As it happens I have a copy of the NRSV. You probably know that the NWT "is not a revision of any previous version or translation of the Bible, but is a completely new translation from the original languages". But did you know the NRSV is:
"an authorized revision of the Revised Standard Version, published in 1952, which was a revision of the American Standard Version, published in 1901, which, in turn, embodied earlier revisions of the King James Version, published in 1611" (Foreword to the NRSV by Bruce Metzger, p.xi)
Unfortunately, most translations carry the baggage of the King James Version with them because people are loath to change what they are accustomed to, whether it be accurate or not. In fact, the NRSV Committee were directed (by the owners of the RSV copyight) to continue in the tradition of the King James Bible. (Foreword, p.xiii)
A completely new translation, such as the NWT, does not have that disadvantage.

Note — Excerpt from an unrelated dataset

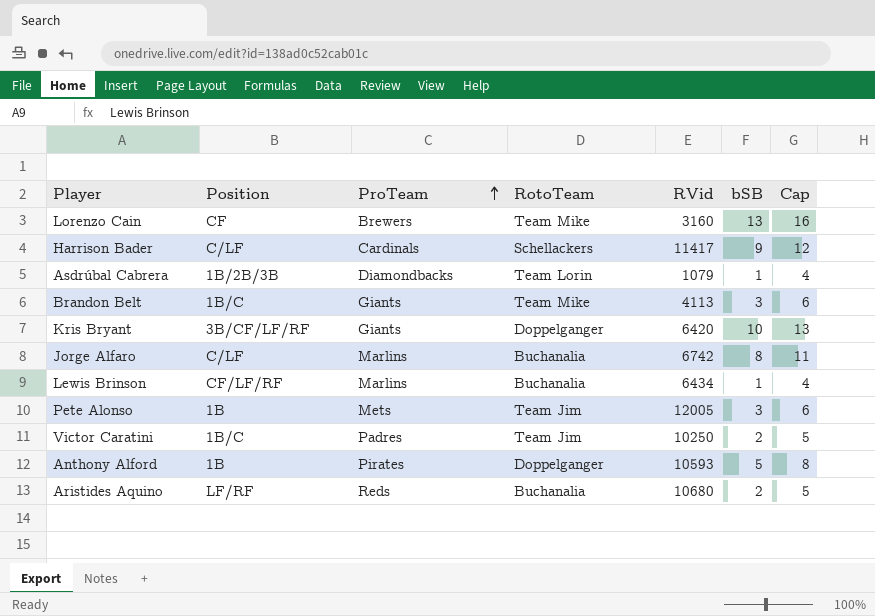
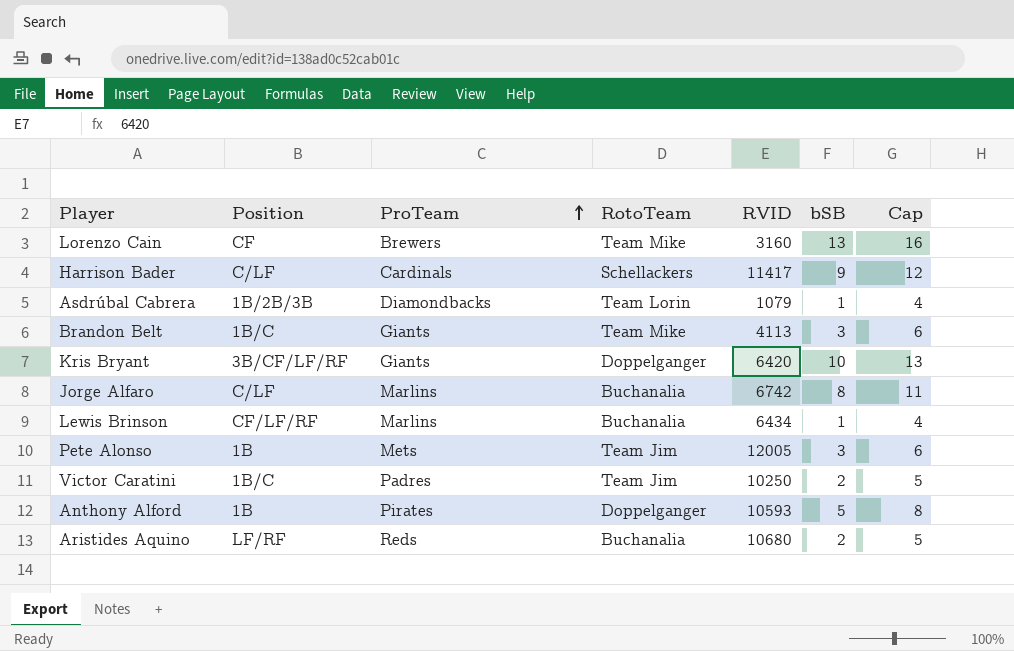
column name: RVid -> RVID

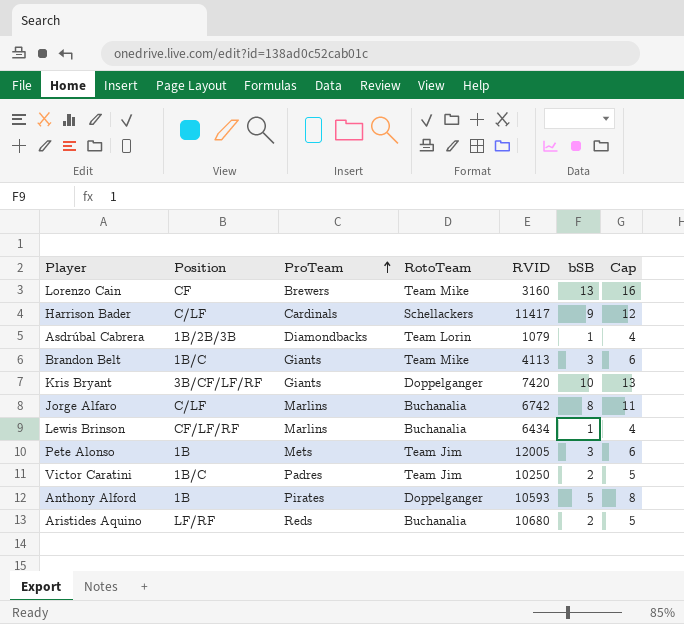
Kris Bryant | RVID: 6420 -> 7420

Did you also know that despite using the Biblia Hebraica Stuttgartensia which has God's name over 6,000 times in the Hebrew Scriptures, the Committee have not used God's name in the NRSV. Not even the four times it occurs in the King James Version. Were you not suggesting the reason for the update was to be true to the original text?
Furthermore, the NWT has been updated. A number of times. It was first published in 6 volumes, from 1950 to 1960. A revised one-volume edition was published in 1961. A second revision was released in 1970, and a third revision, with footnotes, was produced in 1971. It was again revised in 1984. I am sure that as newer texts become available and the science of textual criticism is refined that further revisions will follow.
Are you still on about Paul quoting Isaiah at Phillipians 2:10,11 even though he gives no indication he is doing so. The similarity with Isaiah are the two expressions "every knee should bend" and "every tongue should openly acknowledge". That does not make it a quotation. It may be an allusion as a great deal of OT language, or expessions, are used but applied to something else. It may be that Paul did have Isaiah in mind and was making the point that while everything is still "to the glory of God the Father" it is now by means of Jesus Christ. But it is not a quotation and no amount of wishful thinking will make it so.
But in criticising what I said previously you suggest I only quoted half a sentence. What I wrote was the Greek text of the words: It is the Lord your God you must worship, and it is to him alone you must render sacred service which is what Jesus was quoting. Cheap shots reflect more on their perpetrator than their target.